My name is technically not TwinHits. Unless one has very strange parents, one would expect a more normal name for a person. But, alas, this is the internet and here on the internet, we name ourselves.

It’s not so much in the tribal sense of the word, there is no ceremony where the elders gather around the youth who has ventured onto the web for the first time, laying their hands on his shoulders and delcaring him ‘Starman2000’. Rather, it’s a very personal act. It’s what comes to mind when you stare at the required and empty name field when you start a new play-through on your RPG, or sign up on a new website, or even name your computer so it’s recognizable to you on your home network.

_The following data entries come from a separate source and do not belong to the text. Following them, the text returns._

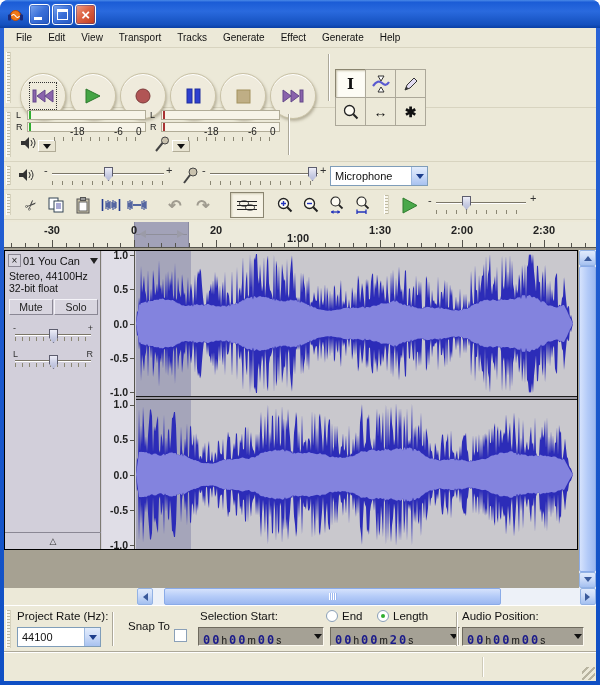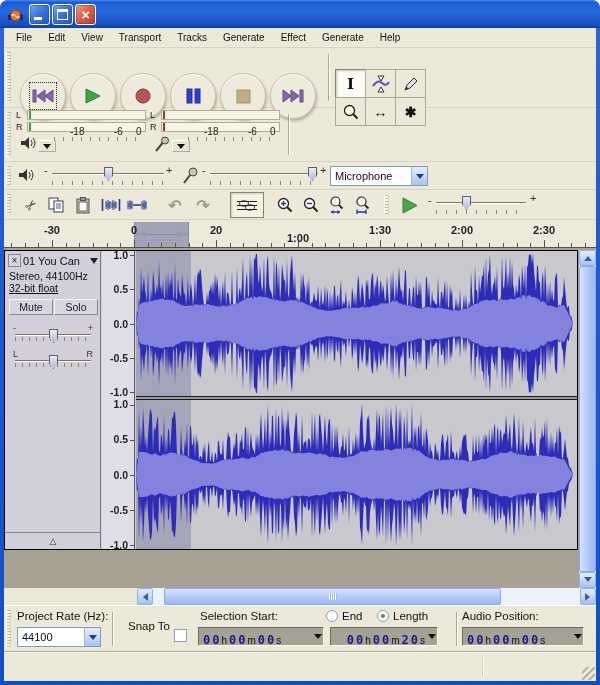--- a/index.html
+++ b/index.html
@@ -524,7 +524,7 @@
             <i></i>
           </div>
           <span class="p-info" style="top:19px;">Stereo, 44100Hz</span>
-          <span class="p-info" style="top:31px;text-decoration:underline;">32-bit float</span>
+          <span class="p-info" style="top:31px;">32-bit float</span>
           <div class="p-btn" style="left:4px;">Mute</div>
           <div class="p-btn" style="left:49px;">Solo</div>
           <div class="p-slider" style="top:74px;">

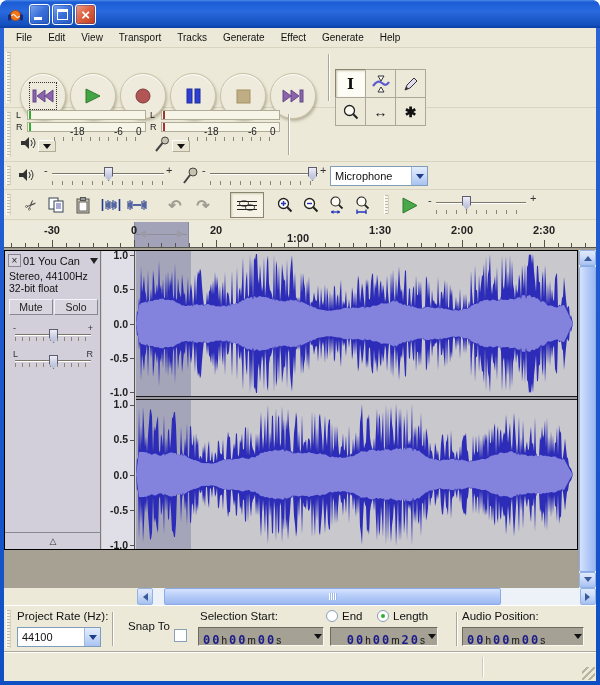--- a/index.html
+++ b/index.html
@@ -633,7 +633,7 @@
       <span class="lab1" style="left:338px;">End</span>
       <div class="radio sel" style="left:373px;"></div>
       <span class="lab1" style="left:389px;">Length</span>
-      <div class="tfield" style="left:326px;width:108px;text-align:right;">
+      <div class="tfield" style="left:326px;width:130px;">
         <span class="tf-dig">00</span><span class="tf-u">h</span><span class="tf-dig">00</span><span class="tf-u">m</span><span class="tf-dig">20</span><span class="tf-u">s</span>
         <i class="tf-dd"></i>
       </div>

These are the names that define the cyber-citizen, because it is the name that divides the online person and the offline person. With a name comes a personality, completely separate from your real offline identity. These personalities take on a life of their own, the actions of that name are distinguishable from the actions of your real name, and they are not connected to each other. Anonymity is the key, when I run into a person on the street, I don’t see a list of his online alias. More importantly, when someone sees TwinHits on a forum or a in a game, it doesn’t reveal my real name. Separate identities lets one become separate people, different personas for different situations.

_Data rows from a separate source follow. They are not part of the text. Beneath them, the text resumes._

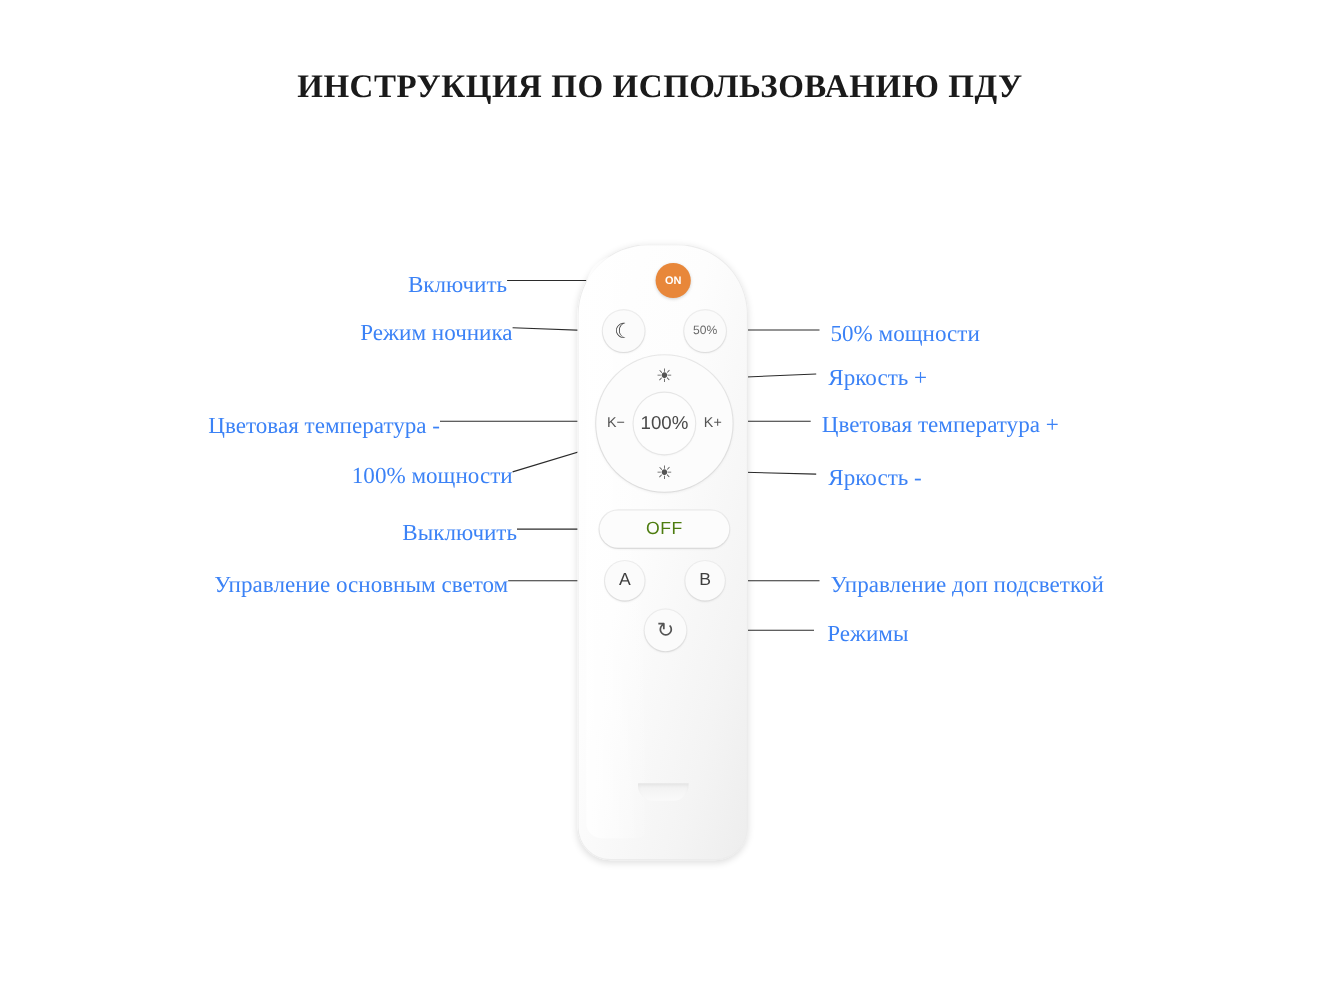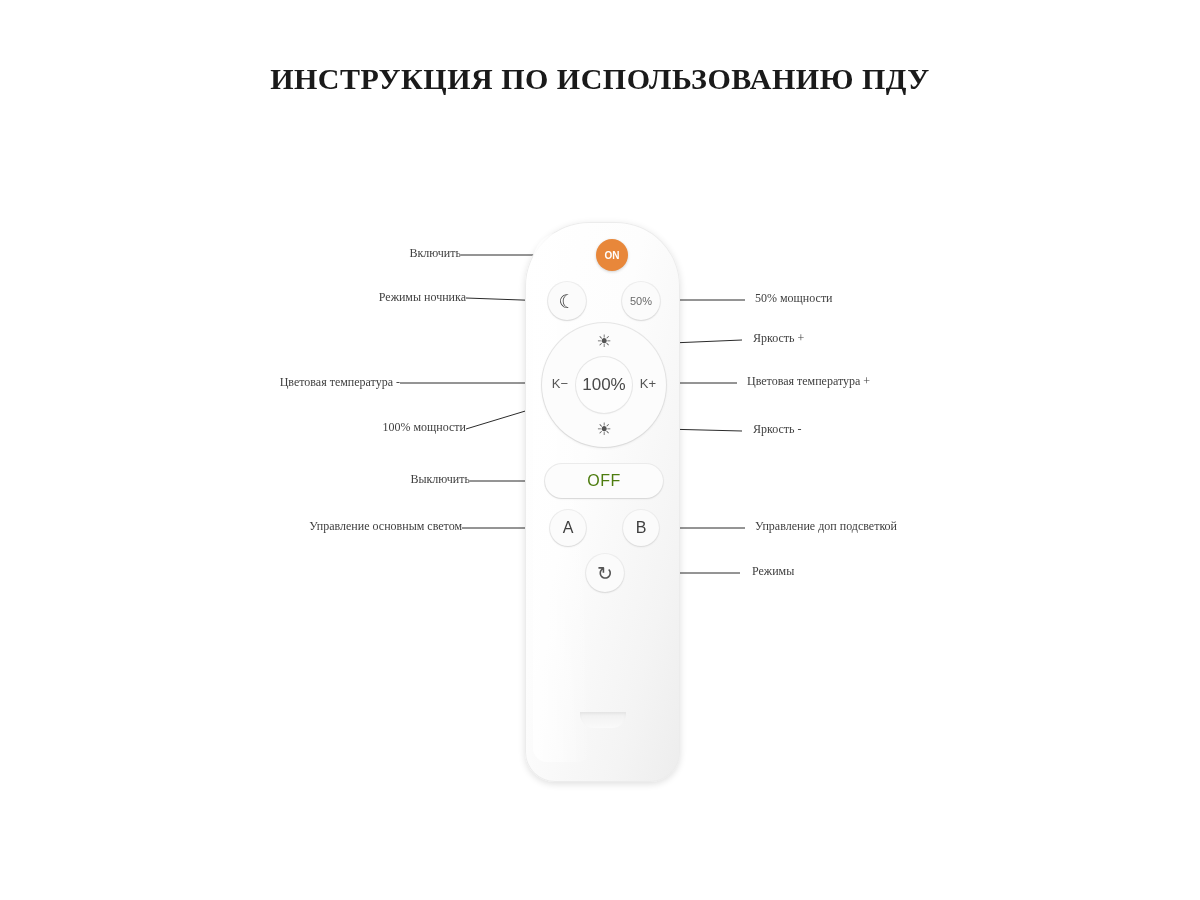--- a/index.html
+++ b/index.html
@@ -186,8 +186,8 @@
   .label {
     position: absolute;
     font-family: "Liberation Serif", serif;
-    font-size: 12px;
-    color: #404040;
+    font-size: 21px;
+    color: #3b82f6;
     white-space: nowrap;
   }
   .label.right-align { text-align: right; }

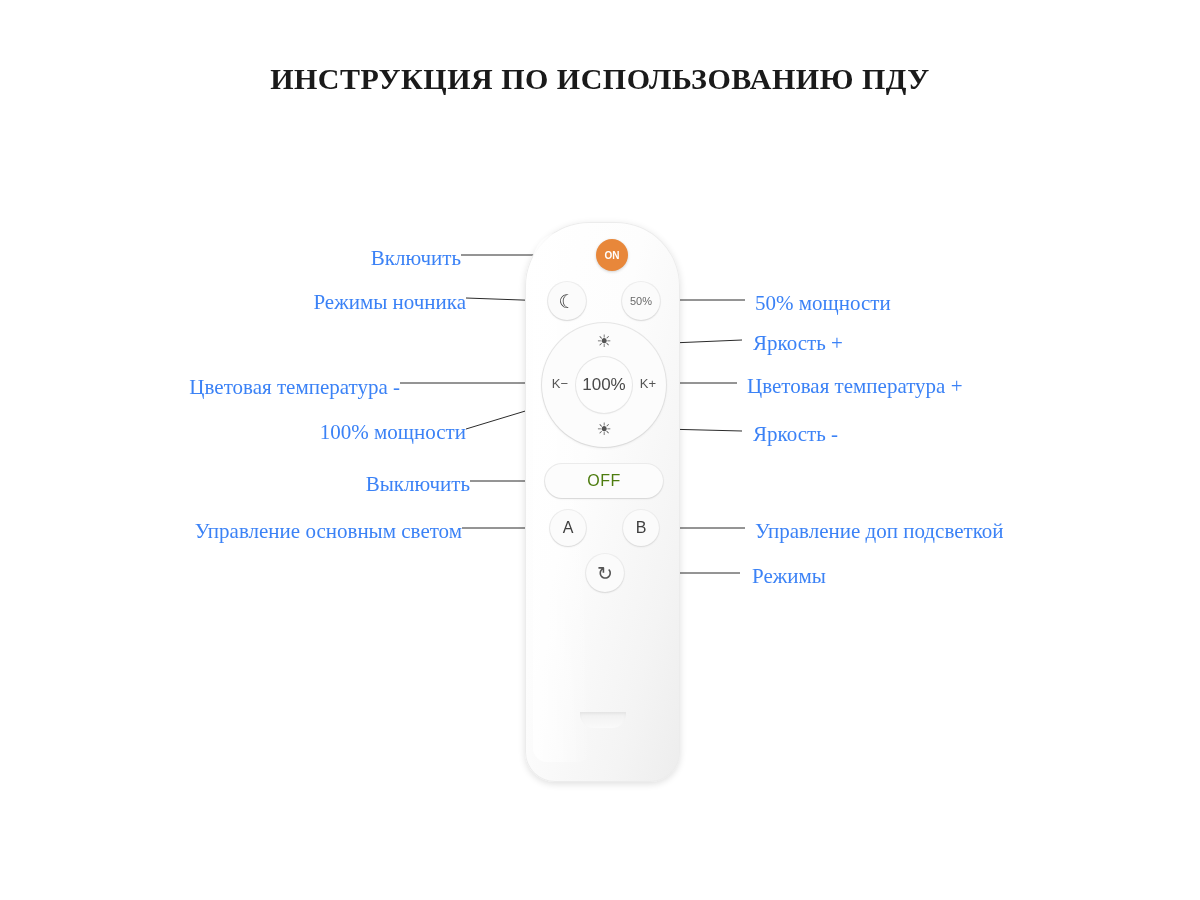--- a/index.html
+++ b/index.html
@@ -246,7 +246,7 @@
 <div class="btn" id="btn-mode">↻</div>
 
 <div class="label right-align" style="left:281px; top:246px; width:180px;">Включить</div>
-<div class="label right-align" style="left:266px; top:290px; width:200px;">Режимы ночника</div>
+<div class="label right-align" style="left:266px; top:290px; width:200px;">Режим ночника</div>
 <div class="label right-align" style="left:140px; top:375px; width:260px;">Цветовая температура -</div>
 <div class="label right-align" style="left:266px; top:420px; width:200px;">100% мощности</div>
 <div class="label right-align" style="left:290px; top:472px; width:180px;">Выключить</div>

This is because this is a freedom, freedom from social views. Wherever one goes, one builds up a public persona that precedes them into the room. Everyone views them through the lenses of that persona. Moving away, changing schools, or changing jobs allow you to start all over and build up a new persona. However, in the infinite wisdom of my mother, you’ll always end up back where you started. The internet offers a release from this endless cycle, each name is a new start. With each name you can build up a new persona. Maybe on one website, someone want to post pictures of cats in funny poses, but on another they have serious discussions about technology choices for non-profits. It wouldn’t do for those to be connected through a single name, so they simply use a different name.

Recently, as I wrote about last time, Activision-Blizzard announced that their official forums would pull real names from posters accounts and use those instead of user-picked screennames. As expected, the netizens protested the loss of the freedom to choose their own name. Blizzard quickly recounted after the mass protests and withdrew the idea. The message was clear: real names are for the real world, screen names are for the screen world.

I don’t think that this will always stay the same. As the internet generation grows up, some will find that their screennames will be more important than their real names. At which point, it would be wise to draw a line connecting the two names. If I someday become an influential blogger, I want that accomplishment to not just be TwinHits’, but John’s as well. Therefore, I have no fear of my name being connected to TwinHits (lets be honest, it would probably take five minutes of Googling to figure it out anyway). However, I offer a warning to websites around the web. Don’t take away from your users the rights to their name, let them be who they want to be and present the side of themselves that they want to present.

My name is technically not TwinHits, but why’s that matter? It’s still me anyway.